As a child, I used to look at my family and think we were like a piece of pretty pink paper, which was my favourite colour at the time. Growing up, I would look at the paper and think of all the wonderful things I could fold it into– maybe an origami rabbit? Or a flower? Or even just an envelope! Then I grew up a little and became preoccupied with things like BFFs and smiggle pencil cases and an endless appetite for books, and the pink paper got pushed to the back of my shelves to make space for the newer, shinier things. Every once in a while, I’d grow up just a bit more and come to check on my pink paper. Yup, still intact! Sure, there were a few stains here and there and the pink had gotten a bit faded over time, but I just shrugged it off because that’s what happens to things when you don’t watch them too closely.

But somewhere along the way, I blinked and then found myself standing here, fully grown (but not quite), all alone (but not quite), and feeling a bit lost and in want of an origami rabbit or flower or a letter that would tell you what to do. So I dug in my cluttered closet for weeks and weeks and finally found the pretty shiny pink paper– only it wasn’t pretty, nor shiny, nor pink, nor indeed a piece of paper at all but, in fact, a cube. In confusion and denial, I realised that I had been holding a pitch-black cube, dull and tremendously heavy between my hands, with one of its sides sloppily painted with pink, almost all of which had been scratched off by now.  I realised, that in all of my trusting childishness and unconditional love and perpetual hoping, hoping, hoping, I had been looking only upon the taunting pink side all my life, the black mass concealed behind. I had not dared to look. I had not wanted to look. So I simply gazed upon the heavy velvet curtain resting on a quiet, polished stage, refusing to believe that anything lay beyond, willing them stay shut so I may hide from the bad and the ugly. Am I a coward, I ask.

No, I say, I was just a child.

Am.

Suddenly, there were tears in my eyes– the wetness of guilt and admission, and the snaking grips of lies I believed for so long that they had become truths (but not quite) slithered down my cheeks like midnight rain on my old window panes. I had tied a rose-coloured cloth tightly around my too-trusting, too-curious, too-clever truth seeking eyes– I had taken a knife and blinded myself, both eyes, to distract myself from the pain of a thousand arrows shot through my still breathing lungs, every single breath like The Little Mermaid walking on land– was it worth it? If I can't see, then perhaps it doesn't even exist. The lies we tell ourselves, the pink paper that was stained with tears. Years came, went, growing up means loss– it came banging on my door in the middle of the night, bang, bang, BANG! Stormed in, grabbed me by the neck, ripped off the blindfold and made me look.

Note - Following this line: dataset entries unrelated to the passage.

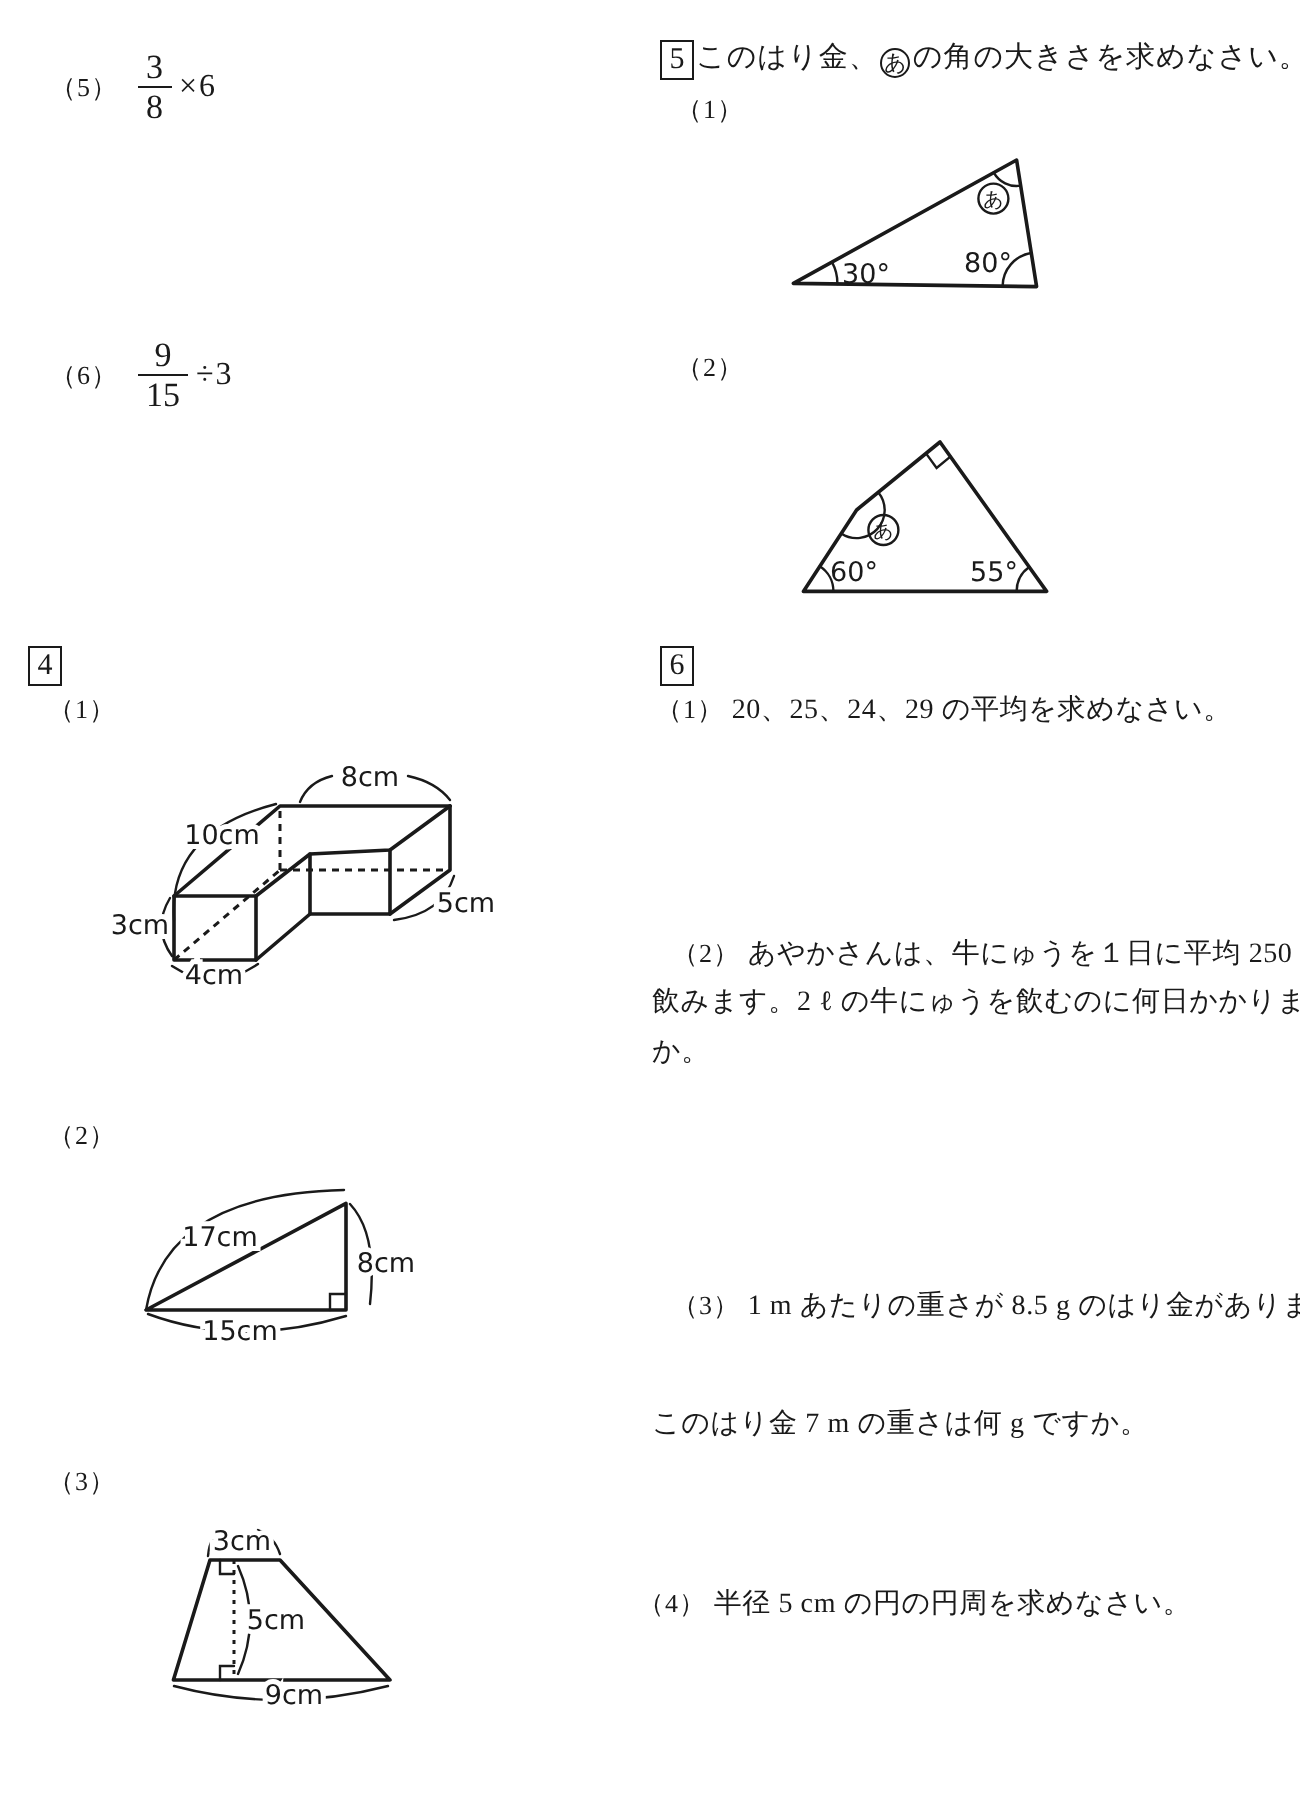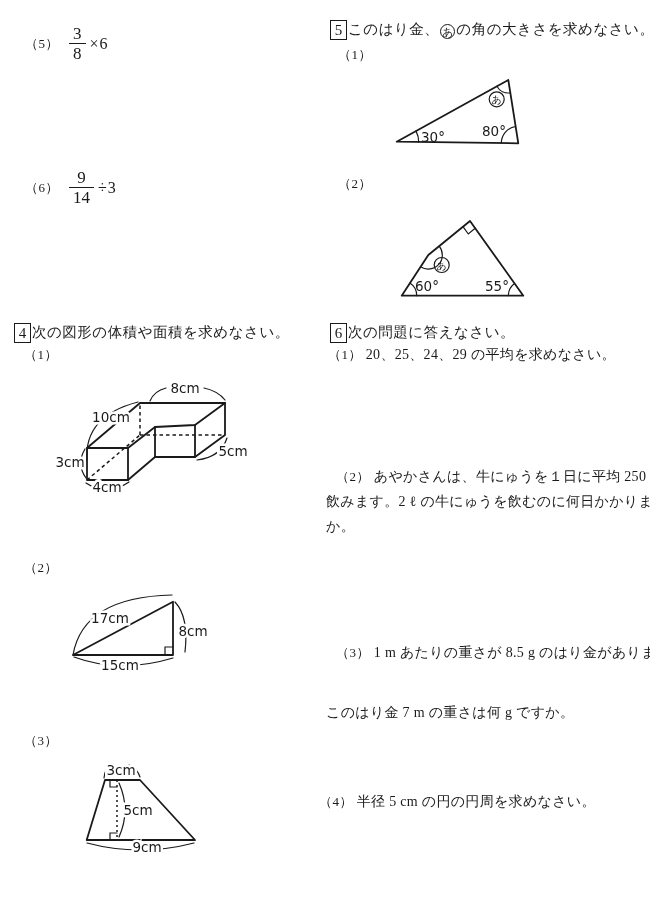"14" span.frac-den { text: 14 -> 15 }
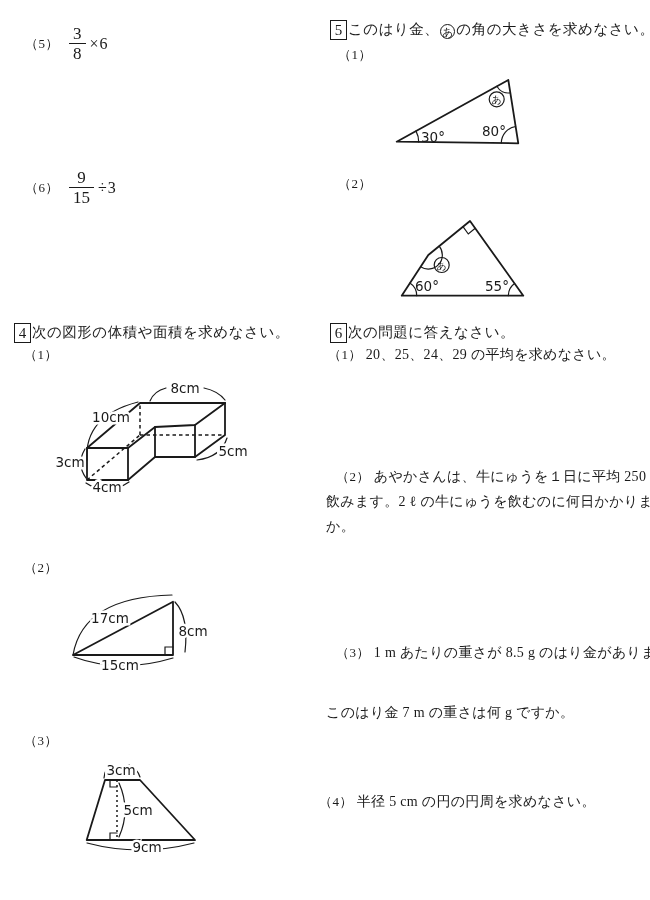"次の図形の体積や面積を求めなさい。" span.sec-title { html: <span>次の図形の体積や面積を求めなさい。</span> -> none }
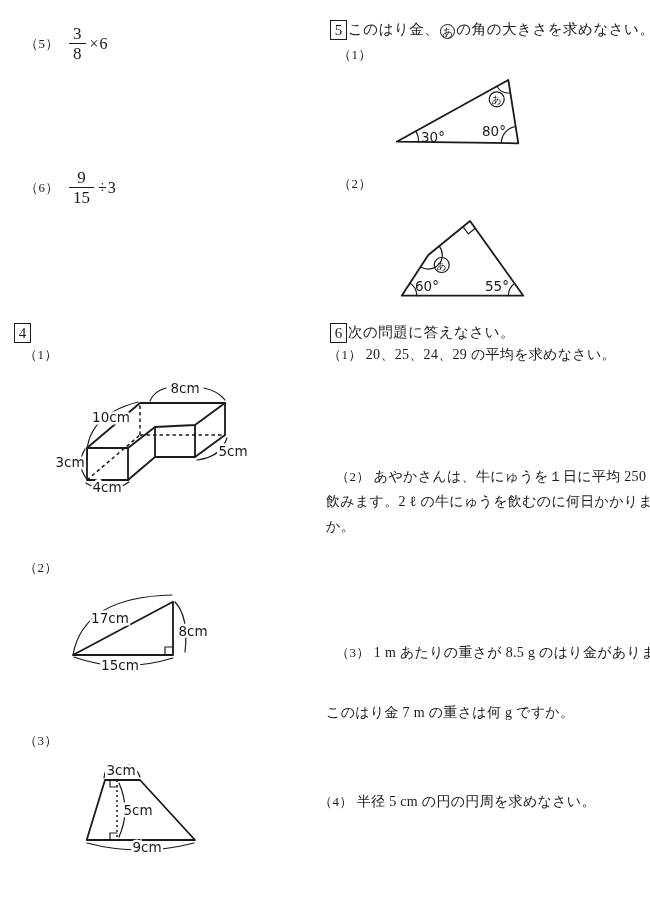"次の問題に答えなさい。" span.sec-title { html: <span>次の問題に答えなさい。</span> -> none }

When I'm gone, please sit by the ocean, the Sea Foam slips through your fingers, drifts away. Gone.

Think of me, will you?

All too soon I find my arms aching and sore from the dead weight of the cube, I set it down and regarded it slowly. Where was my pastel pink, flowery, light-as-air paper? Where had it gone when I had looked away for just a second? And the question I had been too afraid to ask but echoed back at me eerily and hauntingly from the dark shadowy depths of my closet of my closet– 

Will I ever be able to get it back?

I don’t know.

Now the unassuming, mundane and pitiful pieces of the cube– from when it finally cracked from the pressure of its own weight, years ago— sits solemnly and quietly on the edge of my desk in a photo frame bordered with hand-picked seashells. I keep it on my desk all the time, so I can watch it closely and intently every day, just with a tiny bit of hope that in case it ever decides to fold and tape itself back into my pretty, shiny pink paper, I won’t be looking anywhere else.

Not that I’ve dared to blink again, because I haven’t. Not since I’d reckoned I’d grown up enough and put on my big-girl-glasses and saw my paper for what it was.